The therapeutic use of self is another vital point nurses should take into account to provide effective services. It refers to remaining aware of personal thoughts and feelings to work consciously. It is necessary to speak clearly, slowly, with the maximum manifestation of friendliness, checking whether Diana correctly understands the meaning of what was said. Nurses should try to conduct a conversation taking into account the individual age and personality characteristics, tastes and desires of the patient (Clarke and Clarke 2014). During the conversation, a mutual understanding of the patient and the medical professional should arise. The art of communication, knowledge of psychological characteristics and the use of psychological methods are extremely necessary for specialists whose work is associated with constant contacts with people (Moloney et al., 2018).

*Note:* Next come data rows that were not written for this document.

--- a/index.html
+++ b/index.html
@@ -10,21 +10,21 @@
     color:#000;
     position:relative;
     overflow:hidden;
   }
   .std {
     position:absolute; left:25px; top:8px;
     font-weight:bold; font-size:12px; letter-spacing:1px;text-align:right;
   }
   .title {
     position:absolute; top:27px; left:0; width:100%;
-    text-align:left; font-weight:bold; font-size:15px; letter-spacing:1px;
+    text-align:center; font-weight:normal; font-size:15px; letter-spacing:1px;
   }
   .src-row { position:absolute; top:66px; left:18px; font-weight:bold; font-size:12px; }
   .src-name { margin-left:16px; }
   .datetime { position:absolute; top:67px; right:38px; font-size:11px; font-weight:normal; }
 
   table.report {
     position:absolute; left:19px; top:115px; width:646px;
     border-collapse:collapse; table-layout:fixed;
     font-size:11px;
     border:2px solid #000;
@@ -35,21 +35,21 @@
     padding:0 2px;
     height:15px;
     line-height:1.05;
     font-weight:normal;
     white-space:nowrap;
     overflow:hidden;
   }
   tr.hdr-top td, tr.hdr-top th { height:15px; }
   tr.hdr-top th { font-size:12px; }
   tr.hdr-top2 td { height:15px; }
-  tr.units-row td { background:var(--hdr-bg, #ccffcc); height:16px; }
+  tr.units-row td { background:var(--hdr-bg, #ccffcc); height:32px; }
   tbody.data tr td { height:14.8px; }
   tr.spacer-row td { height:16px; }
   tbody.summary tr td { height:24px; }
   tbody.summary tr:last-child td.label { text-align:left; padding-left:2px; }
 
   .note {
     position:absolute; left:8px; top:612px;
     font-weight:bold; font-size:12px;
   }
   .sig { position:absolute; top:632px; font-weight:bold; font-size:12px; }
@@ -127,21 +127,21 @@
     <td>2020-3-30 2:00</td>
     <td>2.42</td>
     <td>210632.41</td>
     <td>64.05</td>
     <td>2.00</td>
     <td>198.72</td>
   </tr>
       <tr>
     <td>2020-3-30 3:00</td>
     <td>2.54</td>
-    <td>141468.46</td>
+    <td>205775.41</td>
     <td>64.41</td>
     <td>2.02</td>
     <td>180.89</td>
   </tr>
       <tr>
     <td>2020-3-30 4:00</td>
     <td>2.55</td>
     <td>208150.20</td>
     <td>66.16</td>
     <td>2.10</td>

Once the patient would feel safer, it is possible to shift to the second phase of exchanging information, which should be transparent, welcoming and patient-centred: the barriers, resources and strengths can be discussed. During this phase, the nurse assesses the patient from different perspectives and identifies all the important details. The model of motivational interviewing can be used to communicate with Diana to reinforce her understanding of herself and the need for treatment (Lewis, Larson and Korcuska, 2017; Mullen et al., 2020). It is essential to individualise the questions and strategies to fit the case of this particular patient. Ultimately, the phase of finding an agreement is clarifying what does Diana wants and what is required to achieve her goals. The National Institute for Health and Care Excellence (NICE) recommends “improving care through early recognition and treatment, and by focusing on long-term recovery. It also recommends checking for coexisting health problems and providing support for family members and carers” (Psychosis and schizophrenia in adults: prevention and management, 2017). In consistence with these guidelines, a comprehensive set of interventions should be offered to Diana by a multidisciplinary team.

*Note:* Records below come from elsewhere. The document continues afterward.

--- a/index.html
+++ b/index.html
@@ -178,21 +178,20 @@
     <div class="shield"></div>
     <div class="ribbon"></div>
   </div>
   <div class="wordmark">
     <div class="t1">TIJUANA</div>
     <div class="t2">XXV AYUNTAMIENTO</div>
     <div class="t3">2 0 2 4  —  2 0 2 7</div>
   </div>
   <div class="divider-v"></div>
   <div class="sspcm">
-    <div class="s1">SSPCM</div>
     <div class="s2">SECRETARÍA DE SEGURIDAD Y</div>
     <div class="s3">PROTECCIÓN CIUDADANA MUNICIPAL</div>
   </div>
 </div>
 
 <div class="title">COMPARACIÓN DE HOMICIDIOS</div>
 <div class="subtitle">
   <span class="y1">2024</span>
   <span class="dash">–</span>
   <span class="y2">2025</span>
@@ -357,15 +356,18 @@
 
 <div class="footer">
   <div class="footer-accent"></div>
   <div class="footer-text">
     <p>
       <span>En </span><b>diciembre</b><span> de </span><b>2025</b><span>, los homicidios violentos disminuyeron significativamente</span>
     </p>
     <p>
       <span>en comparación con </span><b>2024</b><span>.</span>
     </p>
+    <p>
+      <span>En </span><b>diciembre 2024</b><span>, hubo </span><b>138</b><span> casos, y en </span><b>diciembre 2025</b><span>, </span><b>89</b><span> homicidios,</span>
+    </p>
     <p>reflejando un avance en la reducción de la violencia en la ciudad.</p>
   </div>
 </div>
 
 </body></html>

The value of interdisciplinary working in the case of Diana is associated with the need for the ongoing evaluation and long-term treatment effectiveness. The integrated treatment model implementation will require the contribution of nurses, physicians, therapists, social workers, et cetera. For example, the use of the cognitive-behavioural therapy (CBT) can be suggested to teach Diana to manage stress and practice self-help strategies, including but not limited to breathing techniques and distraction exercises (Waller et al., 2014). While approaching fearful situations that were faced by this patient previously, it is important that the interdisciplinary team cooperates to constantly evaluate and treat the patient, which prioritises timely meetings and consultations among professionals.

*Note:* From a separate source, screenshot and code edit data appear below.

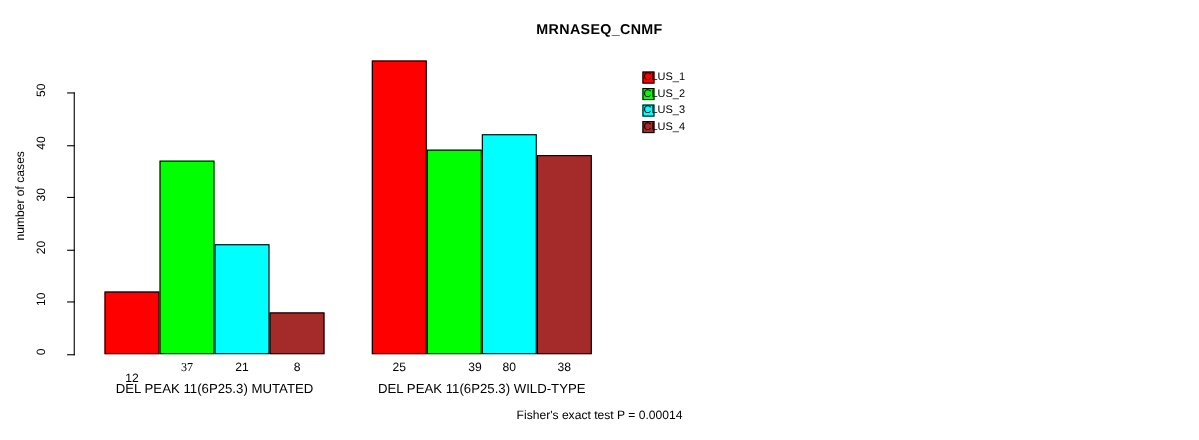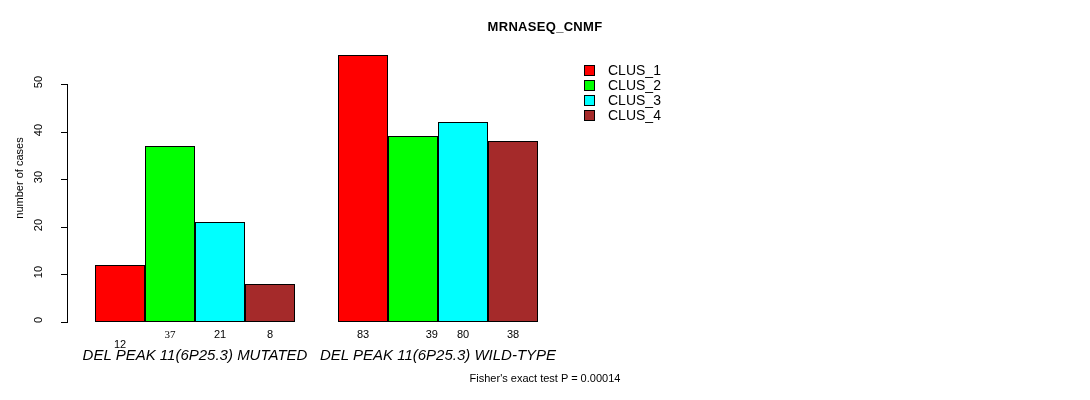--- a/index.html
+++ b/index.html
@@ -77,24 +77,23 @@
     box-sizing: border-box;
   }
   .bar-value {
     position: absolute;
     font-size: 11px;
     text-align: center;
     white-space: nowrap;
   }
   .group-label {
     position: absolute;
-    font-size: 15px;
-    text-align: center;
-    white-space: nowrap;
-    font-style: italic;
+    font-size: 12px;
+    text-align: center;
+    white-space: nowrap;
   }
   #footnote {
     position: absolute;
     left: 0;
     top: 372px;
     width: 1090px;
     text-align: center;
     font-size: 11px;
   }
   
@@ -114,23 +113,23 @@
     position: absolute;
     left: 0;
     top: 2px;
     width: 11px;
     height: 11px;
     border: 1px solid #000000;
     box-sizing: border-box;
   }
   .legend-label {
     position: absolute;
-    left: 24px;
+    left: 1px;
     top: 0;
-    font-size: 14px;
+    font-size: 10px;
   }
 </style>
 </head>
 <body>
 
 <div id="chart-root">
 
   <div class="chart-title">MRNASEQ_CNMF</div>
 
   <div id="plot-area">
@@ -157,21 +156,21 @@
     <div id="bars-layer">
         <div class="bar" style="left: 95px; width: 50px; top: 264.88px; height: 57.12px; background: rgb(255, 0, 0);"></div>
         <div class="bar-value" style="left: 95px; width: 50px; top: 328px; margin-top: 10px;">12</div>
         <div class="bar" style="left: 145px; width: 50px; top: 145.88px; height: 176.12px; background: rgb(0, 255, 0);"></div>
         <div class="bar-value" style="left: 145px; width: 50px; top: 328px; font-family: Liberation Serif, serif;">37</div>
         <div class="bar" style="left: 195px; width: 50px; top: 222.04px; height: 99.96px; background: rgb(0, 255, 255);"></div>
         <div class="bar-value" style="left: 195px; width: 50px; top: 328px;">21</div>
         <div class="bar" style="left: 245px; width: 50px; top: 283.92px; height: 38.08px; background: rgb(165, 42, 42);"></div>
         <div class="bar-value" style="left: 245px; width: 50px; top: 328px;">8</div>
         <div class="bar" style="left: 338px; width: 50px; top: 55.44px; height: 266.56px; background: rgb(255, 0, 0);"></div>
-        <div class="bar-value" style="left: 338px; width: 50px; top: 328px;">83</div>
+        <div class="bar-value" style="left: 338px; width: 50px; top: 328px;">25</div>
         <div class="bar" style="left: 388px; width: 50px; top: 136.36px; height: 185.64px; background: rgb(0, 255, 0);"></div>
         <div class="bar-value" style="left: 388px; width: 50px; top: 328px; text-align: right;">39</div>
         <div class="bar" style="left: 438px; width: 50px; top: 122.08px; height: 199.92px; background: rgb(0, 255, 255);"></div>
         <div class="bar-value" style="left: 438px; width: 50px; top: 328px;">80</div>
         <div class="bar" style="left: 488px; width: 50px; top: 141.12px; height: 180.88px; background: rgb(165, 42, 42);"></div>
         <div class="bar-value" style="left: 488px; width: 50px; top: 328px;">38</div>
       </div>
 
     <div id="group-labels-layer">
         <div class="group-label" style="left: 45px; width: 300px; top: 346px;">DEL PEAK 11(6P25.3) MUTATED</div>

Conclusion and Recommendations

To conclude, this paper determined that Diana has developed the combination of psychosis and cannabis abuse, which was evoked by her physical, emotional and social environment. The analysis of this case with regard to biopsychosocial theories allowed for revealing that the woman’s inability to build attachment and her previous failures related to family and friends are the key barriers to communication and relationship building. A combination of anxious-evading and ambivalent behaviour, as well as disorientation in life, caused inadequate self-attitude and misconceptions regarding other people. Having no support from other people, Diana practiced self-harming behaviours, which requires the implementation of the interdisciplinary approach. In addition to pharmacotherapy, psychotherapy and social integration are essential for the successful treatment of this patient. While working with this patient, nurses should not only apply the three-phase model of care but also consider the therapeutic use of self to stay aware of personal feelings and thoughts and provide the required services in a conscious manner. The ability to build relationships with patients, find a proper approach to them and guide them is especially necessary for nursing professional success.